_What to work on_: Return exactly the span that opens with the line containing "background: #ffffff ->" and closes with the final line of the records, both included.

_Material shown_:
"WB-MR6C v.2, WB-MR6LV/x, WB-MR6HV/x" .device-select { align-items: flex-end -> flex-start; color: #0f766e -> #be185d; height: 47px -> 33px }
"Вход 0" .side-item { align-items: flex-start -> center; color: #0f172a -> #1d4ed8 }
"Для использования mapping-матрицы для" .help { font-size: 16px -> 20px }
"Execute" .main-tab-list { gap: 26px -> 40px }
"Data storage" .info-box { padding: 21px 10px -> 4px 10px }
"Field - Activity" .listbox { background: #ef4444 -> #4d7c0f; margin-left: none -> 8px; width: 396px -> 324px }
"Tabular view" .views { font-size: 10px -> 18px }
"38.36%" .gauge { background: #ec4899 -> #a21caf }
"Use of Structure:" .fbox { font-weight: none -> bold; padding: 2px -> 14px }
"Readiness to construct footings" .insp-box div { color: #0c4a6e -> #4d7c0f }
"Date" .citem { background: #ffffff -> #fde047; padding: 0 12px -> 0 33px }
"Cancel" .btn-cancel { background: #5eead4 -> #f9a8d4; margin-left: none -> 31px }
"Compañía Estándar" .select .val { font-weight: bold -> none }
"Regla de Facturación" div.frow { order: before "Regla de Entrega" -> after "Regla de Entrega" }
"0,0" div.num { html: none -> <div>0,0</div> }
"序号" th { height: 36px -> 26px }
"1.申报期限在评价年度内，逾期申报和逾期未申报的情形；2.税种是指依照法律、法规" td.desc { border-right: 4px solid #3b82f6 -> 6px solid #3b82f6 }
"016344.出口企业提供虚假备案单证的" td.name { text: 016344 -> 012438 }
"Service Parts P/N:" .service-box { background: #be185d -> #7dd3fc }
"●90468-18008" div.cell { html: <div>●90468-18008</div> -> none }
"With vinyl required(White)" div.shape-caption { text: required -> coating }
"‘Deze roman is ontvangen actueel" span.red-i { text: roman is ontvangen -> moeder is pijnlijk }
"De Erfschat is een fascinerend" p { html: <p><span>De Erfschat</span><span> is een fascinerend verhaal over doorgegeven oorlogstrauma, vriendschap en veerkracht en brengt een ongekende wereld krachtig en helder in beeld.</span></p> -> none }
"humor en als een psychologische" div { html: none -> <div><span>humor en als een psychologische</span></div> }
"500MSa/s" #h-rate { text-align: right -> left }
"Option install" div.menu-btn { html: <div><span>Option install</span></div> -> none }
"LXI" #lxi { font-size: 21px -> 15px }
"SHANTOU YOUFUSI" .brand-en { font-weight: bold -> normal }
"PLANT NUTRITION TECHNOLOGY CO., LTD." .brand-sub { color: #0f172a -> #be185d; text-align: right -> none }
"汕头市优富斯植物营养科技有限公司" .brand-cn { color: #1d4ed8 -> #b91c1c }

_Written answer_:
"Date" .citem { background: #ffffff -> #fde047; padding: 0 12px -> 0 33px }
"Cancel" .btn-cancel { background: #5eead4 -> #f9a8d4; margin-left: none -> 31px }
"Compañía Estándar" .select .val { font-weight: bold -> none }
"Regla de Facturación" div.frow { order: before "Regla de Entrega" -> after "Regla de Entrega" }
"0,0" div.num { html: none -> <div>0,0</div> }
"序号" th { height: 36px -> 26px }
"1.申报期限在评价年度内，逾期申报和逾期未申报的情形；2.税种是指依照法律、法规" td.desc { border-right: 4px solid #3b82f6 -> 6px solid #3b82f6 }
"016344.出口企业提供虚假备案单证的" td.name { text: 016344 -> 012438 }
"Service Parts P/N:" .service-box { background: #be185d -> #7dd3fc }
"●90468-18008" div.cell { html: <div>●90468-18008</div> -> none }
"With vinyl required(White)" div.shape-caption { text: required -> coating }
"‘Deze roman is ontvangen actueel" span.red-i { text: roman is ontvangen -> moeder is pijnlijk }
"De Erfschat is een fascinerend" p { html: <p><span>De Erfschat</span><span> is een fascinerend verhaal over doorgegeven oorlogstrauma, vriendschap en veerkracht en brengt een ongekende wereld krachtig en helder in beeld.</span></p> -> none }
"humor en als een psychologische" div { html: none -> <div><span>humor en als een psychologische</span></div> }
"500MSa/s" #h-rate { text-align: right -> left }
"Option install" div.menu-btn { html: <div><span>Option install</span></div> -> none }
"LXI" #lxi { font-size: 21px -> 15px }
"SHANTOU YOUFUSI" .brand-en { font-weight: bold -> normal }
"PLANT NUTRITION TECHNOLOGY CO., LTD." .brand-sub { color: #0f172a -> #be185d; text-align: right -> none }
"汕头市优富斯植物营养科技有限公司" .brand-cn { color: #1d4ed8 -> #b91c1c }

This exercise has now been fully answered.